労働者が使用者に対し一定の対価を得て労務を提供することを約する契約を「労働契約」といい、民法の雇用契約が此れにあたるが,近代的労働関係に於いては,「使用者の組織した経営機構のなかに労働者が集団的に組込まれ,其の指揮命令の下に一定期間継続的に労働に従事する点が特色」であり,此の様な労働関係に於ける労働者を保護する為に生れた新しい労働法上の契約概念である。
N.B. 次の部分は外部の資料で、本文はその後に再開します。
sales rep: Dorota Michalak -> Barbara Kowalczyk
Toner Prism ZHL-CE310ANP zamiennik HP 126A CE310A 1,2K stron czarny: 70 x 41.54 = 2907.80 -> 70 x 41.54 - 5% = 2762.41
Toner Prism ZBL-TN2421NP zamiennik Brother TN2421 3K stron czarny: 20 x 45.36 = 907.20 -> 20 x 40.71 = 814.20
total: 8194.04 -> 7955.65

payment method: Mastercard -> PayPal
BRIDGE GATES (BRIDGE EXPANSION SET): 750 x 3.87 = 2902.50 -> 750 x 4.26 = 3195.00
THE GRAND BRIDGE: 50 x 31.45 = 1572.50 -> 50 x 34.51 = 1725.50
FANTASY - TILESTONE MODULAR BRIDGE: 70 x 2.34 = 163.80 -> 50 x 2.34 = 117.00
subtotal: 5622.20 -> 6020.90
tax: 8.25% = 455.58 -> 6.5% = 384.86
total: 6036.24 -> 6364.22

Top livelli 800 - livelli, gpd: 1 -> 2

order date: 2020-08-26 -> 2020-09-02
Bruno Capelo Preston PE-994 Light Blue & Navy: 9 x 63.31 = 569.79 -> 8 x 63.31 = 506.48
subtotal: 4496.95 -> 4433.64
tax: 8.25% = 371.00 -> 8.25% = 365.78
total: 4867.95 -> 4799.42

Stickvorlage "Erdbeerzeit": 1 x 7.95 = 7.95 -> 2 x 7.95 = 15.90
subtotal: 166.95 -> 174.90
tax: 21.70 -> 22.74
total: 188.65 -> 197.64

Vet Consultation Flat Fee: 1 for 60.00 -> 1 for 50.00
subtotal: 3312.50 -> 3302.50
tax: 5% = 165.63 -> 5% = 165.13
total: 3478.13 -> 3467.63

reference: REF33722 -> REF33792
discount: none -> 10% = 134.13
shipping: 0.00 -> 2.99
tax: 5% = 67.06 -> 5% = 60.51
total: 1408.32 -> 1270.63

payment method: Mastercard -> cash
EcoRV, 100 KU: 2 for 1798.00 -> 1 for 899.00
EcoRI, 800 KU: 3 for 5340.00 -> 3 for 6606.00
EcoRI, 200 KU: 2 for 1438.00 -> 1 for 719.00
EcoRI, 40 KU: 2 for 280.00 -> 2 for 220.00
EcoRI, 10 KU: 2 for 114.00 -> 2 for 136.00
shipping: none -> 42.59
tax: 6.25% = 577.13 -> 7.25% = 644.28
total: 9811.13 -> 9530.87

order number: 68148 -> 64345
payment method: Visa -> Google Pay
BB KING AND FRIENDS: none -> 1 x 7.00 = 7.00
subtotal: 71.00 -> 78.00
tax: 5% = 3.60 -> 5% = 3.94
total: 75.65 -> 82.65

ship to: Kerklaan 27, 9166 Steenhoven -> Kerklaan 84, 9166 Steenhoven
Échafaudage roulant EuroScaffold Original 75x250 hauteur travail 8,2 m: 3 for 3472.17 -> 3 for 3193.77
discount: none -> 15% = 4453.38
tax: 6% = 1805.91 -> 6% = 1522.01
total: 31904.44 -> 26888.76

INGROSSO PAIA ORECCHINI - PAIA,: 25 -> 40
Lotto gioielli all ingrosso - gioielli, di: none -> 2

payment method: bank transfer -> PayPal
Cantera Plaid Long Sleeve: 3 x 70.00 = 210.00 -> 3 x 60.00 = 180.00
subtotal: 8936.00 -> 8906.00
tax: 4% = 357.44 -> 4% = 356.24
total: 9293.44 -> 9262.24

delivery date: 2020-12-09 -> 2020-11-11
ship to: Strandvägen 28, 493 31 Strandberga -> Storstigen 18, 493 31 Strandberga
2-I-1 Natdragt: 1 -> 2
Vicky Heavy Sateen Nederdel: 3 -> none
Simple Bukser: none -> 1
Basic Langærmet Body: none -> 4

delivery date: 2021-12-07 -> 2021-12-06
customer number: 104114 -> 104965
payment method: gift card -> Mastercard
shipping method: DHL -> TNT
企業には、経営層がおり、経営者層が基本経営方針を決めてものに従って管理者層が労働者を指揮監督する労働者が実務を行うのが企業の経営形態であることに異論を挟む者は居無いだろう。安倍晋三が提唱して居る「裁量労働制」は、上述した企業の組織論からすれば、雅に管理職の職務と労働者の業務を合体させて雇用関係を結ぶものであり、個別的労働者の実績の評価として賃金で反映させることは、一部に適用するものであっても、其の影響は単に労働の概念の変革に留まらず国民経済全般に与える影響は擋建設的なものとは到底言え無いものと看做される。況してや、此れは「依頼人と日限・報酬等を定めて仕事を引き受ける」正しく請負契約である。安倍晋三は、此の世の基本概念も知らずに政策を打ち出すのか?